Instructions for the task
In the entries that follow, how many lines contain "placeholder"? Answer with the number only.

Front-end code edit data
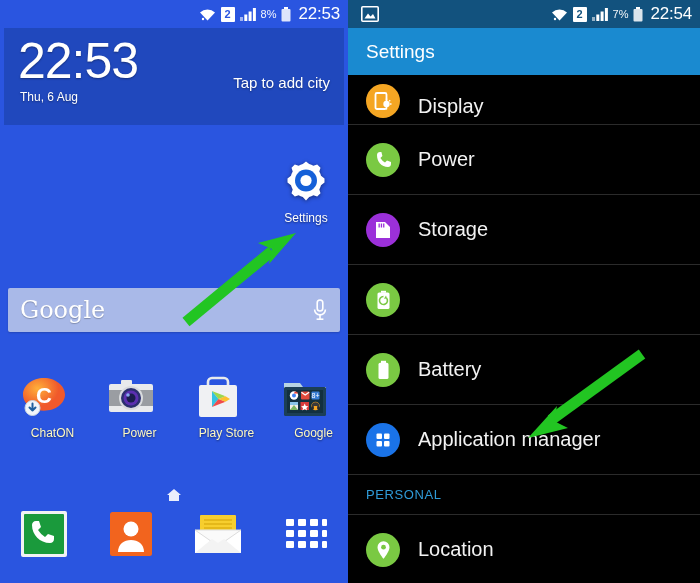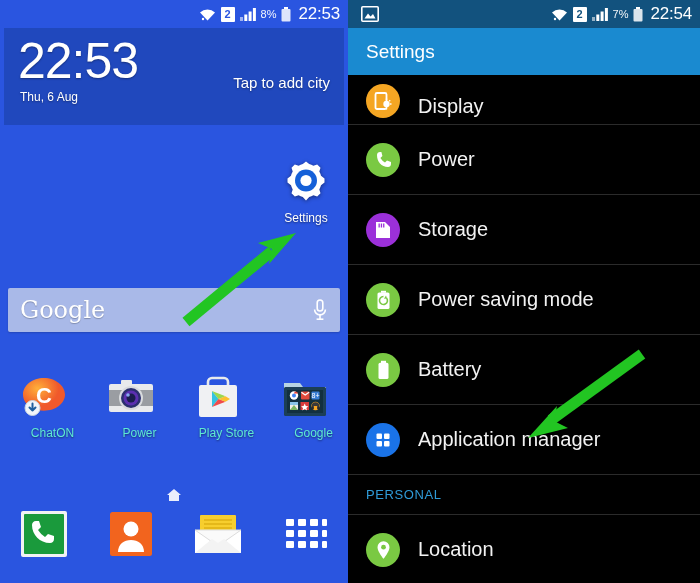--- a/index.html
+++ b/index.html
@@ -82,21 +82,21 @@
   .app-row {
     position: absolute; left: 0; width: 348px;
     display: flex; justify-content: space-around; align-items: flex-start;
   }
   .row-apps { top: 374px; }
   .app {
     width: 74px; text-align: center;
     display: flex; flex-direction: column; align-items: center;
   }
   .app .label {
-    margin-top: 4px; font-size: 12px; color: #5eead4;
+    margin-top: 4px; font-size: 12px; color: #fef9c3;
     text-shadow: 0 1px 2px rgba(0,0,0,.5); white-space: nowrap; padding-left: 18px;
   }
   .app-ico { width: 48px; height: 48px; position: relative; }
 
   .home-indicator {
     position: absolute; left: 0; width: 348px; top: 488px;
     text-align: center; color: #fff; opacity: .95;
   }
   .row-dock { top: 508px; }
   .dock-ico { width: 52px; height: 52px; position: relative; }
@@ -430,21 +430,20 @@
 
       <div class="srow">
         <div class="sico" style="background:#7ac943">
           <svg width="17" height="20" viewBox="0 0 17 20">
               <rect x="6" y="0.8" width="5" height="2" fill="#fff"></rect>
               <rect x="2.5" y="2.5" width="12" height="16.5" rx="1.6" fill="#fff"></rect>
               <path d="M8.5 6.5a4 4 0 1 0 3 1.4" fill="none" stroke="#7ac943" stroke-width="1.6"></path>
               <path d="M11 5.4l1 3-3 .3z" fill="#7ac943"></path>
             </svg>
         </div>
-        <div class="slabel">Power saving mode</div>
       </div>
 
       <div class="srow">
         <div class="sico" style="background:#7ac943">
           <svg width="15" height="20" viewBox="0 0 15 20">
               <rect x="5" y="0.8" width="5" height="2.2" fill="#fff"></rect>
               <rect x="2.5" y="2.8" width="10" height="16.2" rx="1.6" fill="#fff"></rect>
             </svg>
         </div>
         <div class="slabel">Battery</div>

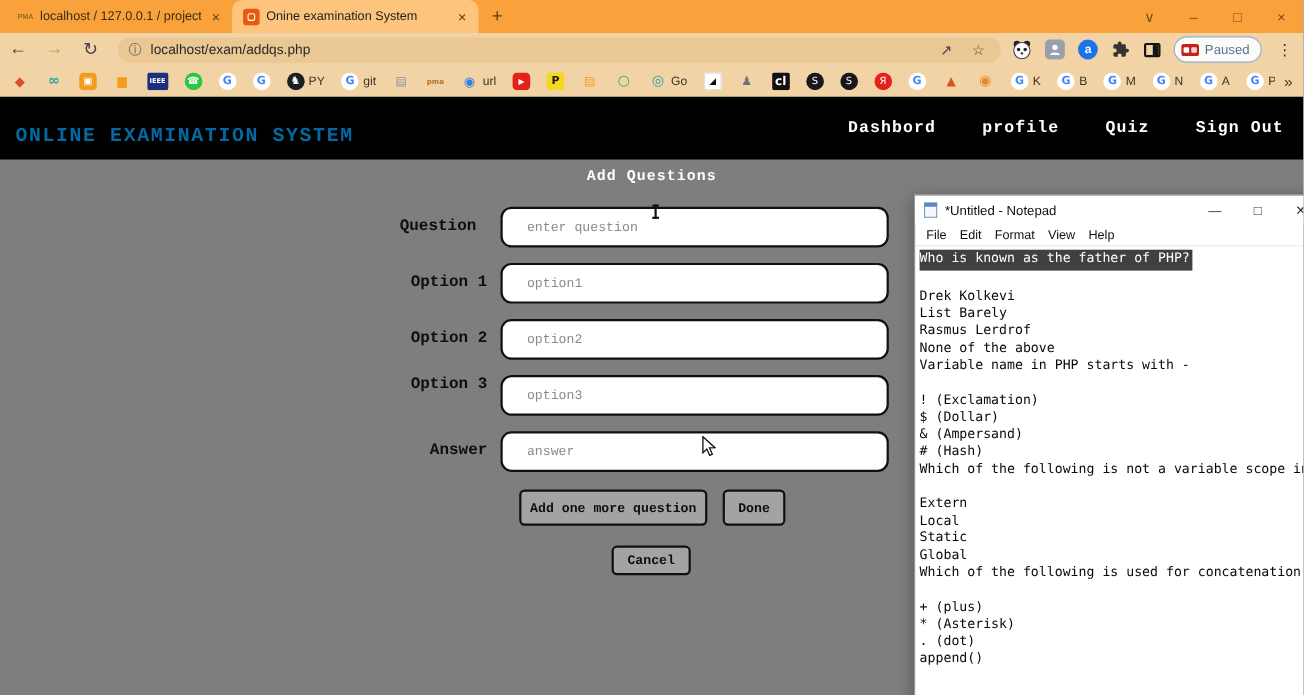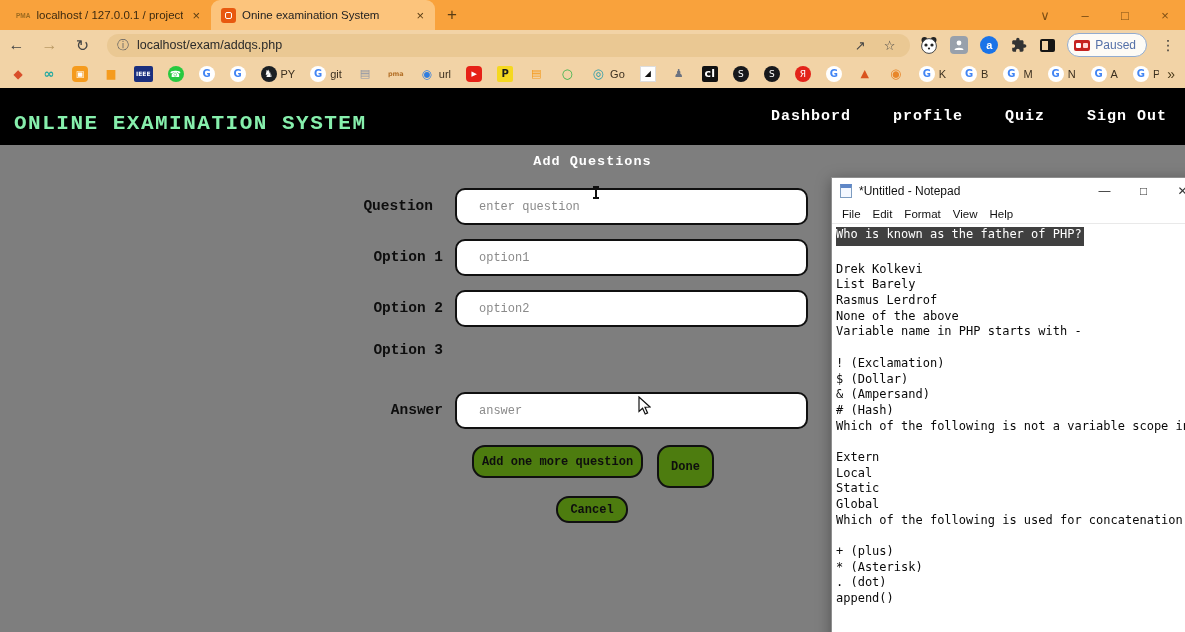--- a/index.html
+++ b/index.html
@@ -47,28 +47,28 @@
   .bmbar { position:absolute; left:0; top:60px; width:1185px; height:28px; background:#f2d3a6; display:flex; align-items:center; padding:0 10px; overflow:hidden; }
   .bm-list { display:flex; align-items:center; gap:15px; flex:1; overflow:hidden; }
   .bm { display:flex; align-items:center; gap:4px; flex:none; }
   .bm-ico { min-width:16px; height:16px; display:flex; align-items:center; justify-content:center; font-size:10px; line-height:16px; font-family:"DejaVu Sans", sans-serif; }
   .bm-label { font-size:11px; color:#3c3020; }
   .bm-label:empty { display:none; }
   .bm-overflow { font-size:14px; color:#4a3a1a; margin-left:8px; flex:none; }
 
   
   .site-navbar { position:absolute; left:0; top:88px; width:1185px; height:57px; background:#000; display:flex; align-items:center; font-family:"Liberation Mono", monospace; }
-  .brand { color:#86efac; font-weight:bold; font-size:21px; letter-spacing:1.5px; margin-left:14px;margin-top:14px; }
+  .brand { color:#0369a1; font-weight:bold; font-size:18px; letter-spacing:1.5px; margin-left:14px;margin-top:14px; }
   .site-links { margin-left:auto; display:flex; gap:42px; margin-right:18px; }
   .site-links span { color:#fff; font-weight:bold; font-size:15px; letter-spacing:1px; }
   .page-title { position:absolute; left:0; top:154px; width:1185px; text-align:center; color:#fff; font-family:"Liberation Mono", monospace; font-weight:bold; font-size:13.5px; letter-spacing:1px; }
   .f-label { position:absolute; width:160px; text-align:right; font-family:"Liberation Mono", monospace; font-weight:bold; font-size:14.5px; color:#0e0e0e; }
   .f-input { position:absolute; left:455px; width:353px; height:37px; background:#fff; border:2px solid #101010; border-radius:10px; padding-left:22px; font-family:"Liberation Mono", monospace; font-size:12px; color:#333; outline:none; }
   .f-input::placeholder { color:#8a8a8a; }
-  .site-btn { position:absolute; background:#4d7c0f; border:2px solid #101010; border-radius:13px; font-family:"Liberation Mono", monospace; font-weight:bold; font-size:12px; color:#0e0e0e; display:flex; align-items:center; justify-content:center; }
+  .site-btn { position:absolute; background:#a3a3a3; border:2px solid #101010; border-radius:5px; font-family:"Liberation Mono", monospace; font-weight:bold; font-size:12px; color:#0e0e0e; display:flex; align-items:center; justify-content:center; }
 
   
   .ibeam { position:absolute; left:595px; top:186px; width:2px; height:13px; background:#111; }
   .ibeam:before, .ibeam:after { content:""; position:absolute; left:-2px; width:6px; height:2px; background:#111; }
   .ibeam:after { bottom:0; }
   .mouse-cursor { position:absolute; left:638px; top:396px; }
 
   
   .notepad { position:absolute; left:831px; top:177px; width:372px; height:470px; background:#fff; border:1px solid #8f8f8f; box-shadow:0 3px 14px rgba(0,0,0,.35); }
   .np-titlebar { height:26px; display:flex; align-items:center; padding-left:8px; background:#fff; }
@@ -343,26 +343,27 @@
   <span class="f-label" style="left:273px; top:198px;">Question</span>
   <input class="f-input" style="top: 188px;" placeholder="enter question">
 
   <span class="f-label" style="left:283px; top:249px;">Option 1</span>
   <input class="f-input" style="top: 239px;" placeholder="option1">
 
   <span class="f-label" style="left:283px; top:300px;">Option 2</span>
   <input class="f-input" style="top: 290px;" placeholder="option2">
 
   <span class="f-label" style="left:283px; top:342px;">Option 3</span>
+  <input class="f-input" style="top: 341px;" placeholder="option3">
 
   <span class="f-label" style="left:283px; top:402px;">Answer</span>
   <input class="f-input" style="top: 392px;" placeholder="answer">
 
   <button class="site-btn" style="left:472px; top:445px; width:171px; height:33px;">Add one more question</button>
-  <button class="site-btn" style="left:657px; top:445px; width:57px; height:43px;">Done</button>
+  <button class="site-btn" style="left:657px; top:445px; width:57px; height:33px;">Done</button>
   <button class="site-btn" style="left:556px; top:496px; width:72px; height:27px;">Cancel</button>
 
   <span class="ibeam"></span>
   <span class="mouse-cursor">
     <svg width="13" height="19" viewBox="0 0 13 19">
         <polygon points="1,1 1,15.5 4.6,12.2 7.2,18 9.6,16.9 7,11.2 12,11" fill="#fff" stroke="#111" stroke-width="1.2"></polygon>
       </svg>
   </span>
 
   <div class="notepad">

Exercise output
6